Background: To identify correlates of adherence to colorectal cancer (CRC) screening guidelines in average-risk Canadians.
Methods: 2003 Canadian Community Health Survey Cycle 2.1 respondents who were at least 50 years old, without past or present CRC and living in Ontario, Newfoundland, Saskatchewan, and British Columbia were included. Outcomes, defined according to current CRC screening guidelines, included adherence to: i) fecal occult blood test (FOBT) (in prior 2 years), ii) endoscopy (colonoscopy/sigmoidoscopy) (prior 10 years), and iii) adherence to CRC screening guidelines, defined as either (i) or (ii). Generalized estimating equations regression was employed to identify correlates of the study outcomes.

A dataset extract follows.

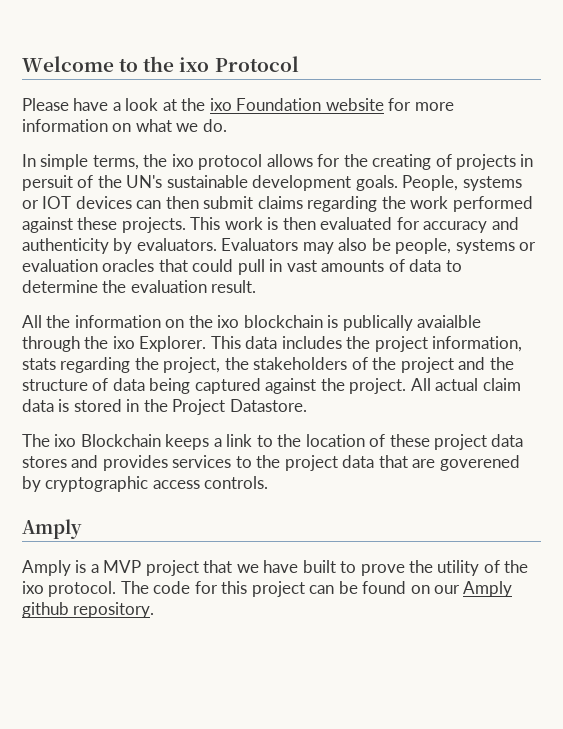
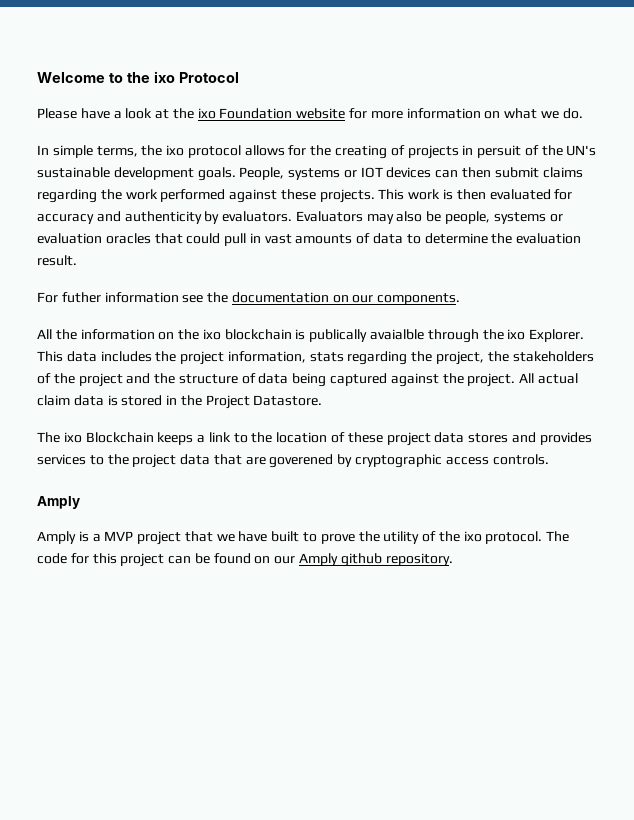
(257, 286) none -> [37,292,461,305] // For futher information see the documentation on our components.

Results: Of the 17,498 respondents, 70% were non-adherent CRC screening to guidelines. Specifically, 85% and 79% were non-adherent to FOBT and endoscopy, respectively. Correlates for all outcomes were: having a regular physician (OR = (i) 2.68; (ii) 1.91; (iii) 2.39), getting a flu shot (OR = (i) 1.59; (ii) 1.51; (iii) 1.55), and having a chronic condition (OR = (i) 1.32; (ii) 1.48; (iii) 1.43). Greater physical activity, higher consumption of fruits and vegetables and smoking cessation were each associated with at least 1 outcome. Self-perceived stress was modestly associated with increased odds of adherence to endoscopy and to CRC screening guidelines (OR = (ii) 1.07; (iii) 1.06, respectively).
Conclusion: Healthy lifestyle behaviors and factors that motivate people to seek health care were associated with adherence, implying that invitations for CRC screening should come from sources that are independent of physicians, such as the government, in order to reduce disparities in CRC screening.